What many parents fail to realize is that a child's public actions are a direct result of how he is allowed to act in the home. Kids hold to only one standard. If temper tantrums are overlooked in your own living room, then you can expect a stage three meltdown in the middle of the grocery store. A sassy mouth that is ignored on the home front will receive plenty of attention when it is revealed during a lull in restaurant conversation.
But let's turn the tables. Consider a child that has been gently but firmly made to share his toys from day one. Your heart will burst with pride when you witness him happily interacting with the other kids in preschool. Or how about those manners you've taught since the first tiny lisp? Your child's sweet "Thank You" will be a response born of habit.

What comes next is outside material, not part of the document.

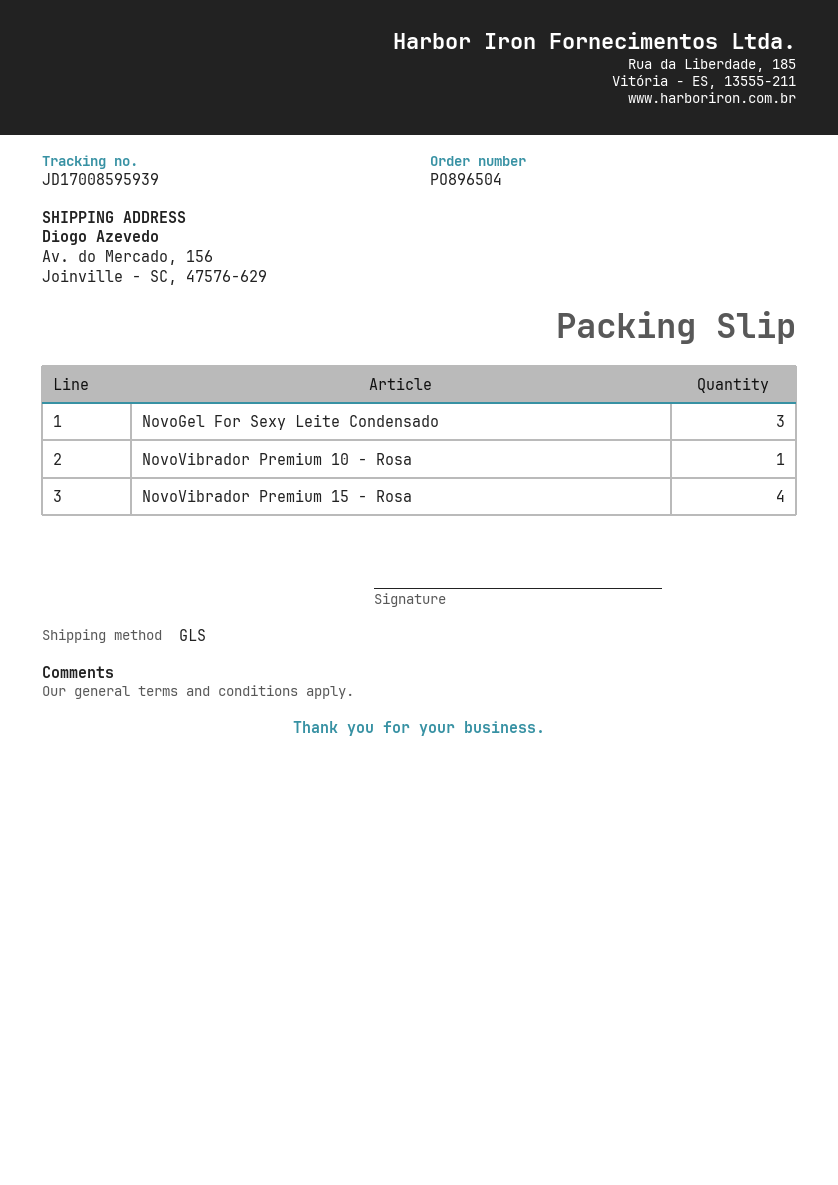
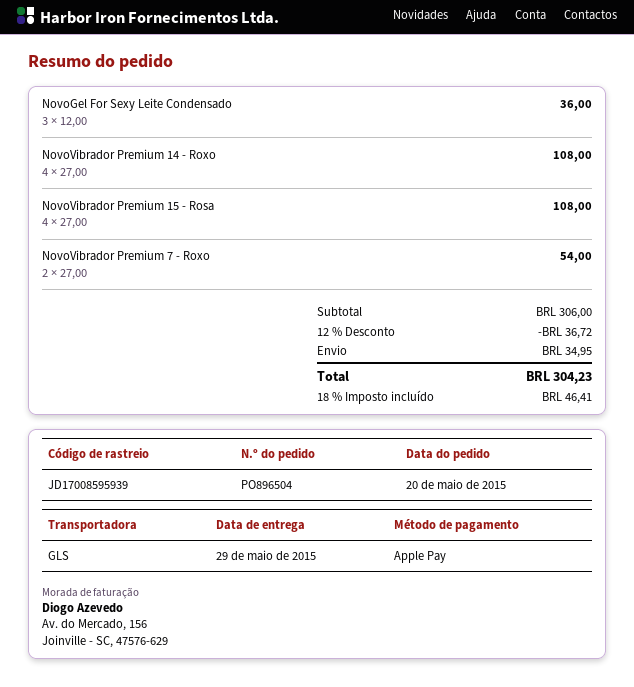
NovoVibrador Premium 10 - Rosa: 1 -> none
NovoVibrador Premium 14 - Roxo: none -> 4
NovoVibrador Premium 7 - Roxo: none -> 2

As different as these scenarios are, they each come down to a key principal: Consistency. Children are like sponges, and their tiny minds are absorbing each and every detail that goes on around them. As parents, it is our job to create safe and reasonable boundaries for our kids. As kids, it is in their nature to continually hit the edge of those boundaries. It's like they are checking to see if it is still there, and still as strong as it was the first time. They want and need it to be. Strict boundaries and consistency are the seeds and fertilizer of security.
A child's behavior outside of the home is simply a gage of parental consistency. Threats and bribes may yield temporary results, but we all desire for our children to behave out of respect and habit. THIS IS NOT IMPOSSIBLE! Start with the areas where your children regularly misbehave. Tackle them one at a time, staying consistent until your children realize that THEY are the ones who are going to have to back down. It is in a child's nature to want to please. Let them know you are proud of their progress. And always, always reassure them of your love.
Inability to discipline in public is a reality many parents face. Due to laws and those strangers who misinterpret corporal action, children soon learn that misbehavior in public is met by a different standard than it is at home. Let your children know ahead of time that their wrong behavior will not be excused, even if it can't be dealt with immediately. Don't insult their memories! Kids as young as two or three will be getting antsy by the time your car pulls in the driveway! Your biggest challenge will be to not forget that you promised to deal with it!
With time, patience, and (I'll say it again) consistency, we all have the hope of laying the public nightmare to rest. Just keep in mind that well-behaved kids don't just happen-they are created. Created by common people like you and me, who are willing to take on the challenge and see it through to the end. The moment our kids make us proud will be the prize we've been working for!